El comunicado de la Alta Comisaria advirtió asimismo que siguen apareciendo "informaciones sobre violaciones que pueden asimilarse a crímenes de guerra y crímenes contra la humanidad", informó la agencia de noticias AFP.

Michelle Bachelet denunció desde la ONu que hubo al menos 241.000 personas desplazadas desde el comienzo de la ofensiva talibán en mayo.
La oficina de Bachelet recibió informes de ejecuciones sumarias y de ataques contra responsables gubernamentales actuales y antiguos, así como contra sus familias, en las zonas ya capturadas por los insurgentes o en las que aún se encuentran en disputa.

Estos informes incluyen asimismo presuntas destrucciones de casas, escuelas y clínicas, por lo que Bachelet advirtió de las primeras señales de que los talibanes imponen severas restricciones de los derechos humanos en las zonas bajo su control, especialmente contra las mujeres.

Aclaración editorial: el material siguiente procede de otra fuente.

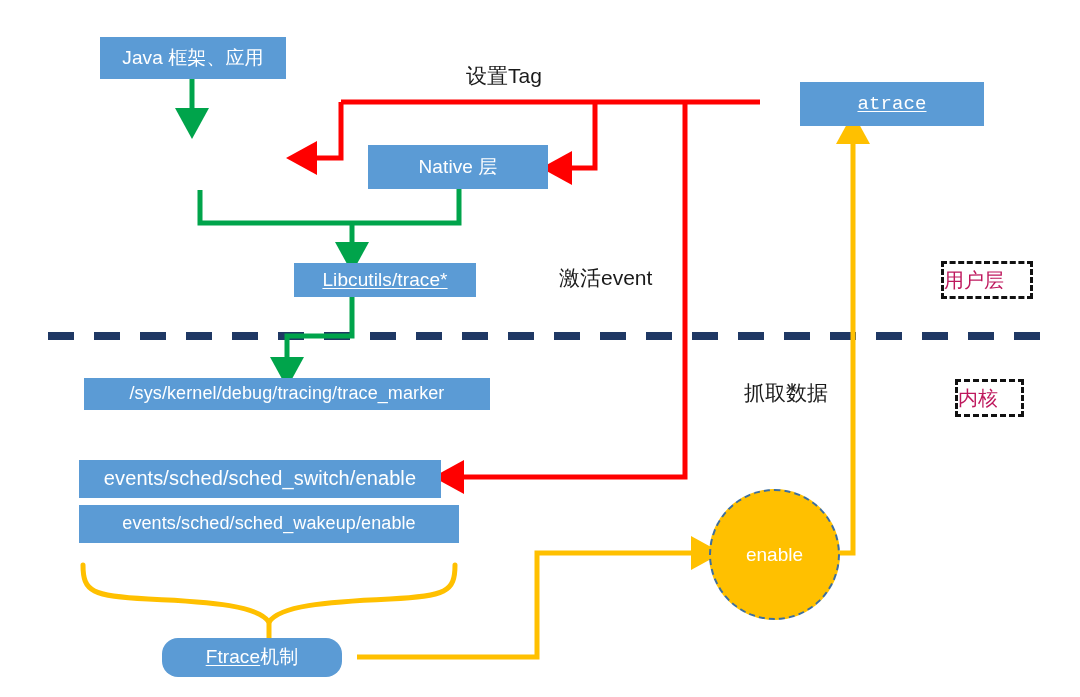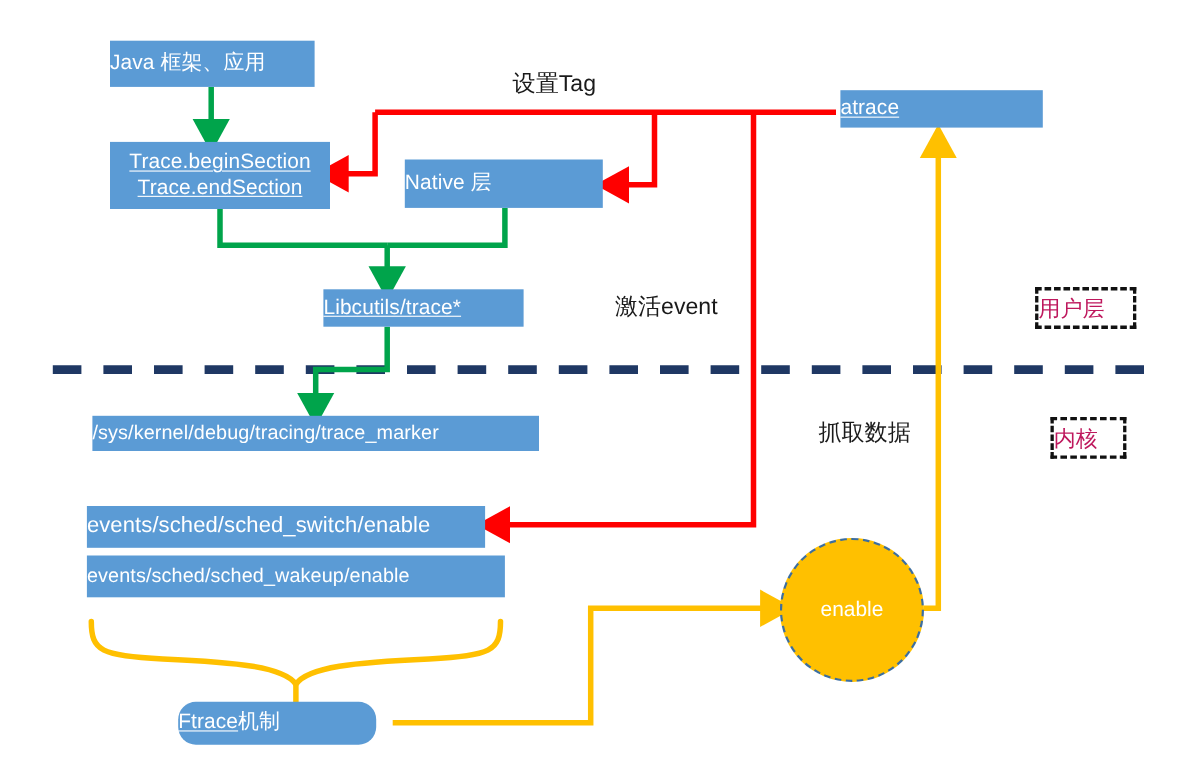"Java 框架、应用" .node { justify-content: flex-start -> center }
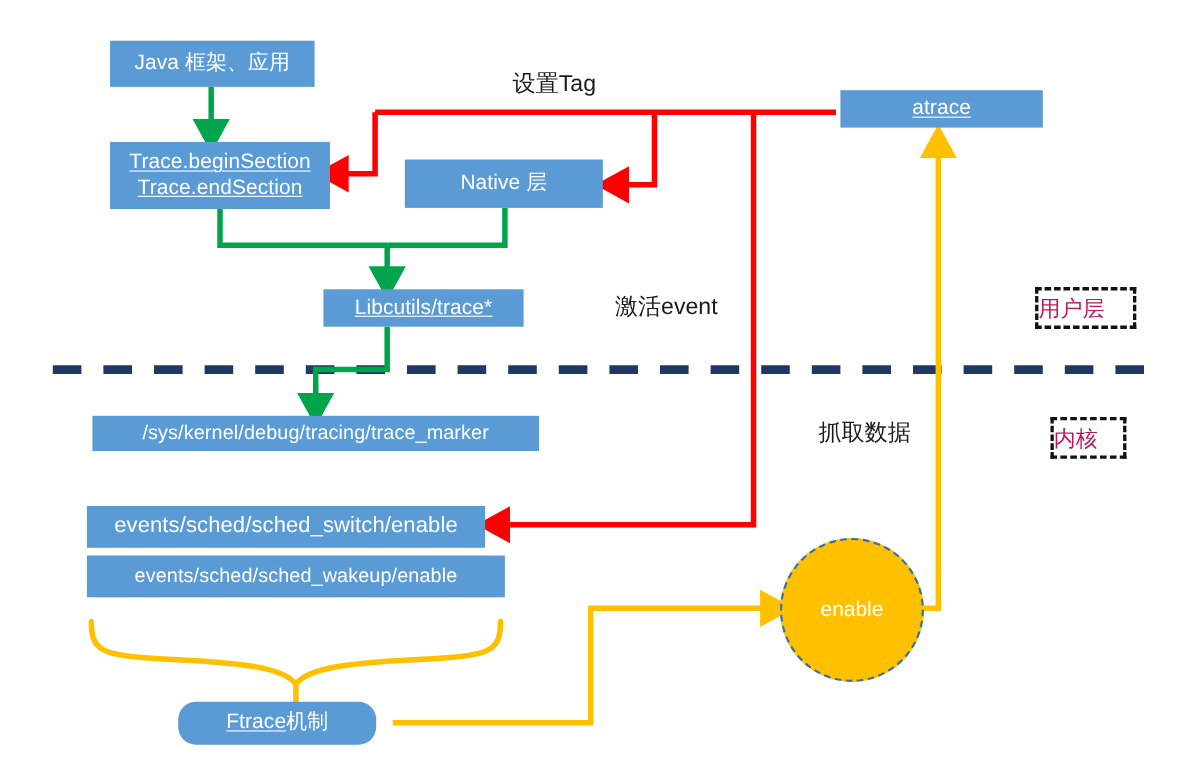"atrace" div.node { font-family: none -> Liberation Mono, monospace; height: 34px -> 44px; left: 764px -> 800px }
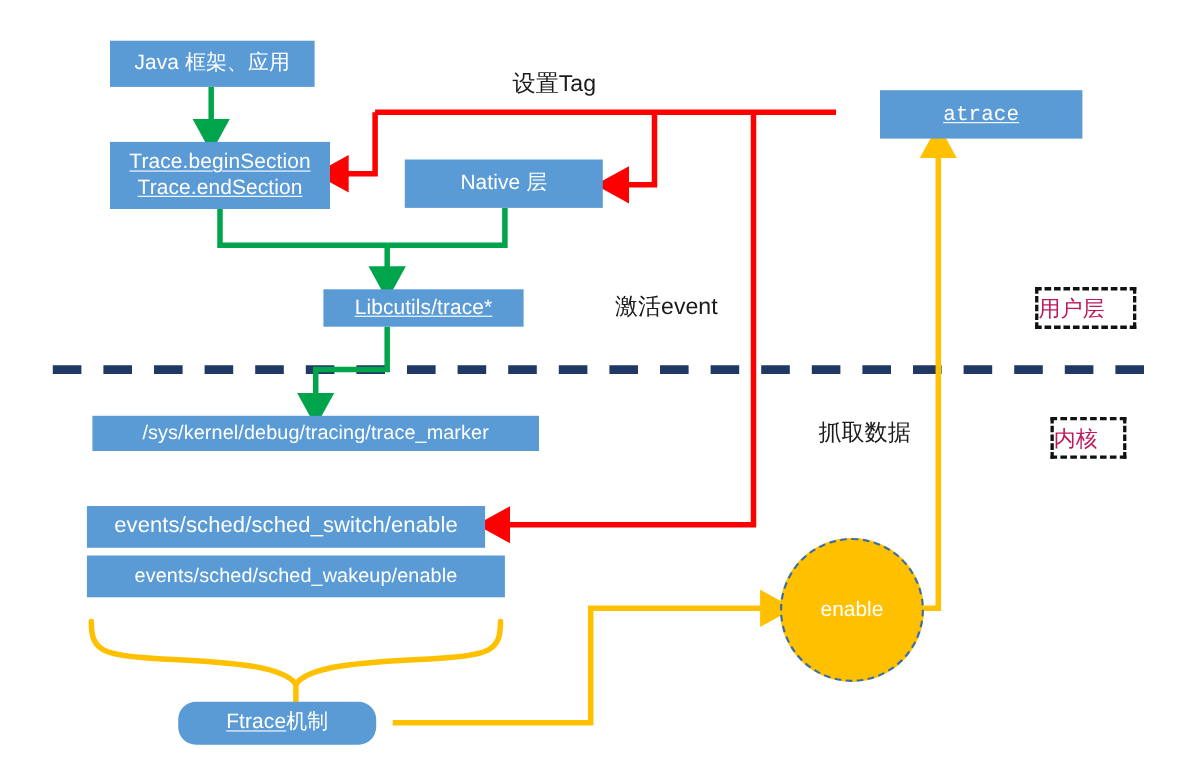"Trace.beginSection" div.node { html: <div> <span>Trace.beginSection</span> <span>Trace.endSection</span> </div> -> none }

Por ello, Bachelet pidió a todos los países que utilicen su influencia "para apaciguar la situación y reactivar el proceso de paz".

En Afganistán, el Comité Internacional de la Cruz Roja (CICR) informó hoy que, en el marco de la ofensiva talibán, fueron atendidos más más de 4.000 heridos de guerra, entre ellos civiles y combatientes, en la última semana.

Es "una muestra de la intensidad de la violencia", afirmó la vocera del CICR en Afganistán, Roya Musawi.

La portavoz remarcó que solo en julio atendieron a casi 13.000 pacientes por lesiones relacionadas con el conflicto en todo el país, y es probable que este número aumente este mes a medida que se intensifican los combates en áreas densamente pobladas.